▸ Problem to solve
The material below holds pictures; leave them out and reproduce exactly the lines from the one with "top: 35px ->" through the one with "text: evidence/information ->", inclusive.
*** The records ***
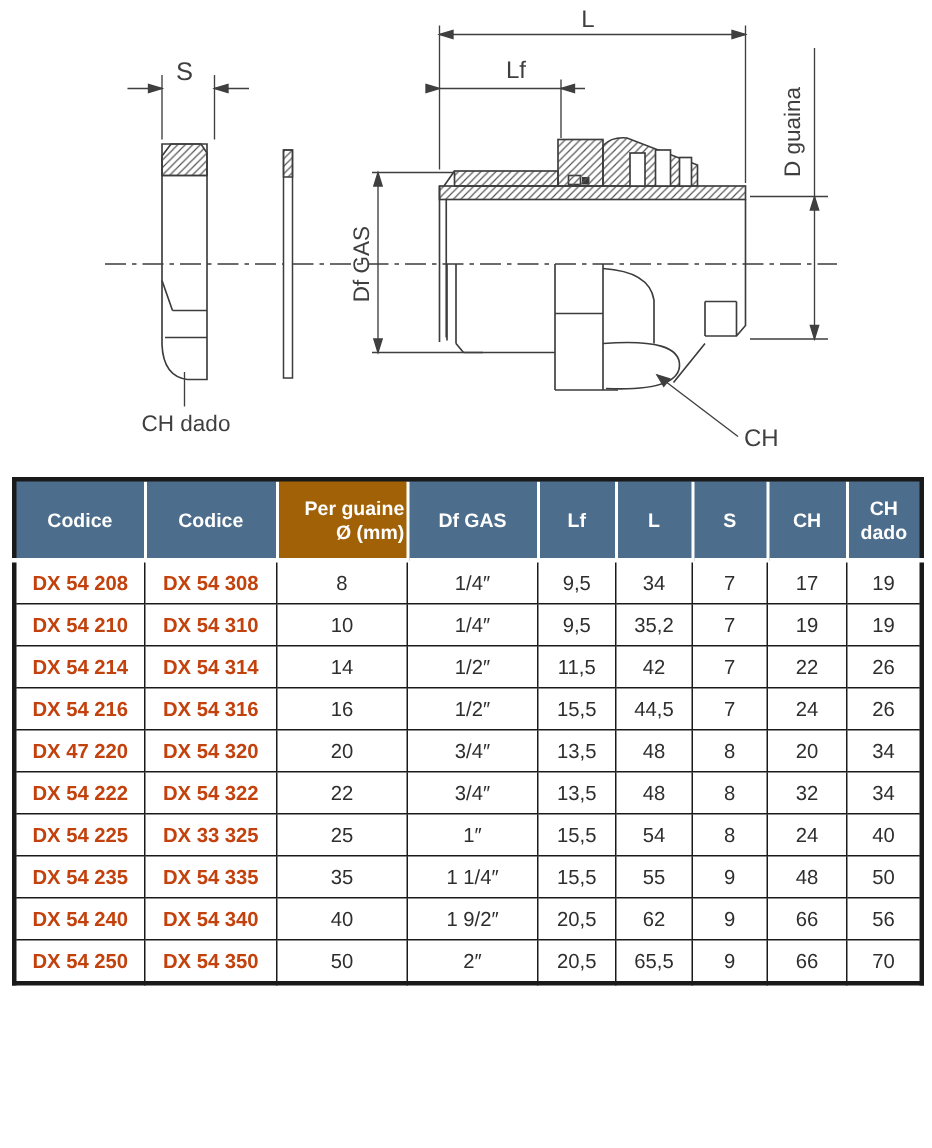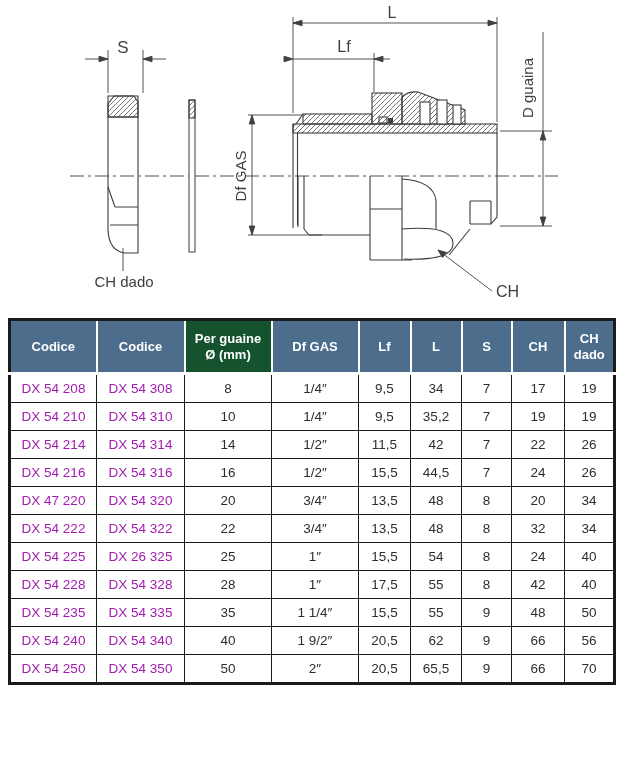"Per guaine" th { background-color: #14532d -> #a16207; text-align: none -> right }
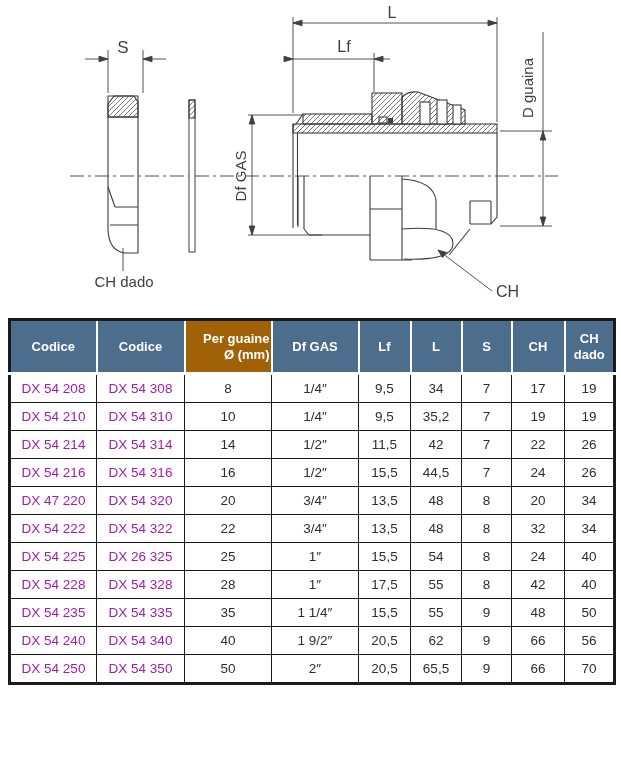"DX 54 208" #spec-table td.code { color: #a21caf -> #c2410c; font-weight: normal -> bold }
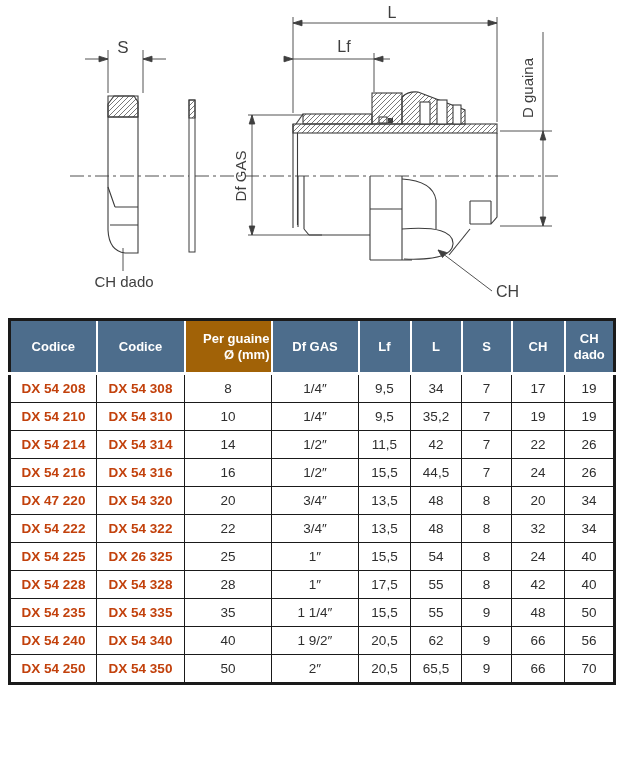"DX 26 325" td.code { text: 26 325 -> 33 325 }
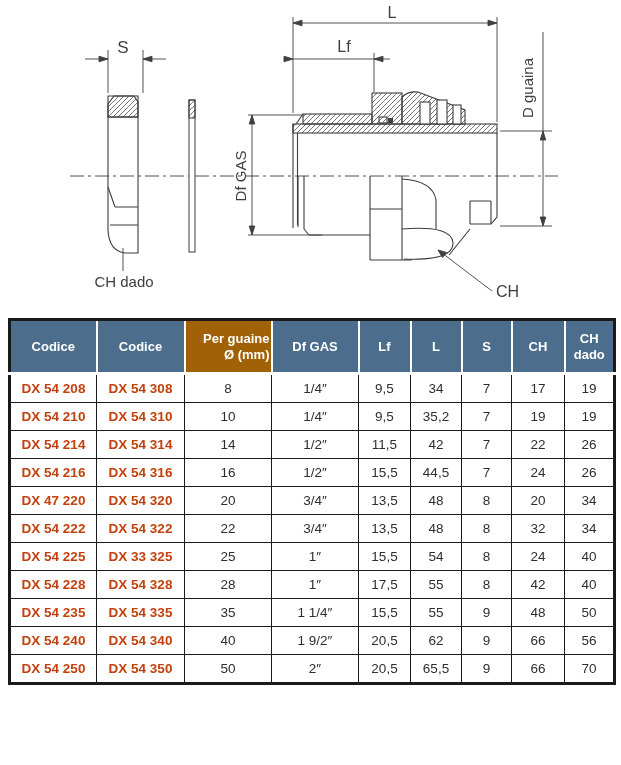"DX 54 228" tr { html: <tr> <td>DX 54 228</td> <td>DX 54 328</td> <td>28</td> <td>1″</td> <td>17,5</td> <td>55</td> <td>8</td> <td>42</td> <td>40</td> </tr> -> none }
*** End of The records ***
*** The records ***
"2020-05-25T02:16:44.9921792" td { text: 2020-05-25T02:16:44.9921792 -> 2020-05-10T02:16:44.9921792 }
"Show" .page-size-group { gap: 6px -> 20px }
*** End of The records ***
*** The records ***
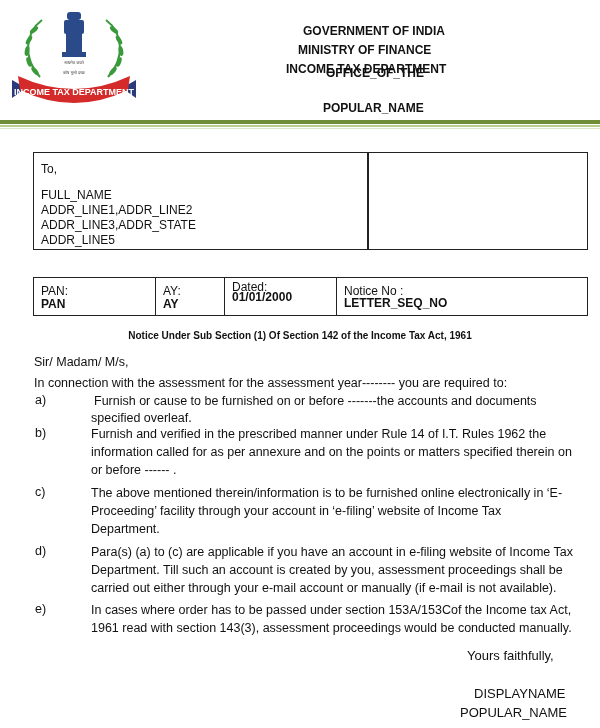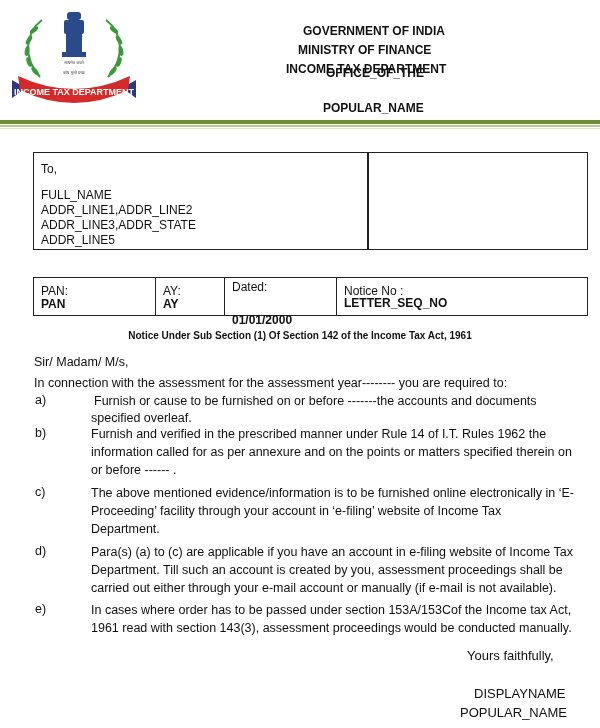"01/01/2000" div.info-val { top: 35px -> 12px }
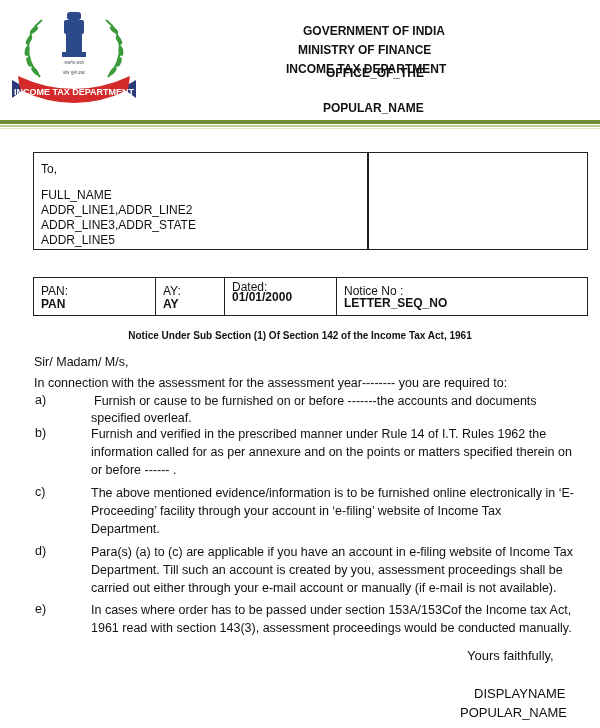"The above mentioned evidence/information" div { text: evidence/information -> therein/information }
*** End of The records ***
▸ Solution to this task
"01/01/2000" div.info-val { top: 35px -> 12px }
"The above mentioned evidence/information" div { text: evidence/information -> therein/information }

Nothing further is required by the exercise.